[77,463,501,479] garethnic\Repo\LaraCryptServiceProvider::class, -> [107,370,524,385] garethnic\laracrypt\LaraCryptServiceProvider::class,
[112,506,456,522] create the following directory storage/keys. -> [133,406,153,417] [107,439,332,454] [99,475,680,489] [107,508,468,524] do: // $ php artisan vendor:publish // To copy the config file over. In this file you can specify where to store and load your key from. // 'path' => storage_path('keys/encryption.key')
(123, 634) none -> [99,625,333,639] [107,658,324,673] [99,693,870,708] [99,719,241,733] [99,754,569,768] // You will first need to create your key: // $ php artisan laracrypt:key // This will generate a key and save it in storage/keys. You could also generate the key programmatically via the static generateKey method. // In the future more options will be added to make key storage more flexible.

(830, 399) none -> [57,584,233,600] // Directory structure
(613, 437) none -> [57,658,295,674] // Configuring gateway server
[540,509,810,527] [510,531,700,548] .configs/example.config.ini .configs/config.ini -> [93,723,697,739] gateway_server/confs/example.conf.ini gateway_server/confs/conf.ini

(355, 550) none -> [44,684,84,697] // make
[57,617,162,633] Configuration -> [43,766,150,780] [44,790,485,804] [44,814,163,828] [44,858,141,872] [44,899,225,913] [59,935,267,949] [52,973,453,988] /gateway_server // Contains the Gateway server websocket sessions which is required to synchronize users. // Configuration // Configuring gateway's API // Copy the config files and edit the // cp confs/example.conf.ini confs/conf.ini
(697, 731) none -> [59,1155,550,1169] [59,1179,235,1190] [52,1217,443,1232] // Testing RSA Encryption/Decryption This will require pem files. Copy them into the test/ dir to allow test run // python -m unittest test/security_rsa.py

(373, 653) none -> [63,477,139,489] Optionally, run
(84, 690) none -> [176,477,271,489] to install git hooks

########################################

Work task
In the listing, find every line with the word "laracrypt" and return it.

Answer space
[77,463,501,479] garethnic\Repo\LaraCryptServiceProvider::class, -> [107,370,524,385] garethnic\laracrypt\LaraCryptServiceProvider::class,
(123, 634) none -> [99,625,333,639] [107,658,324,673] [99,693,870,708] [99,719,241,733] [99,754,569,768] // You will first need to create your key: // $ php artisan laracrypt:key // This will generate a key and save it in storage/keys. You could also generate the key programmatically via the static generateKey method. // In the future more options will be added to make key storage more flexible.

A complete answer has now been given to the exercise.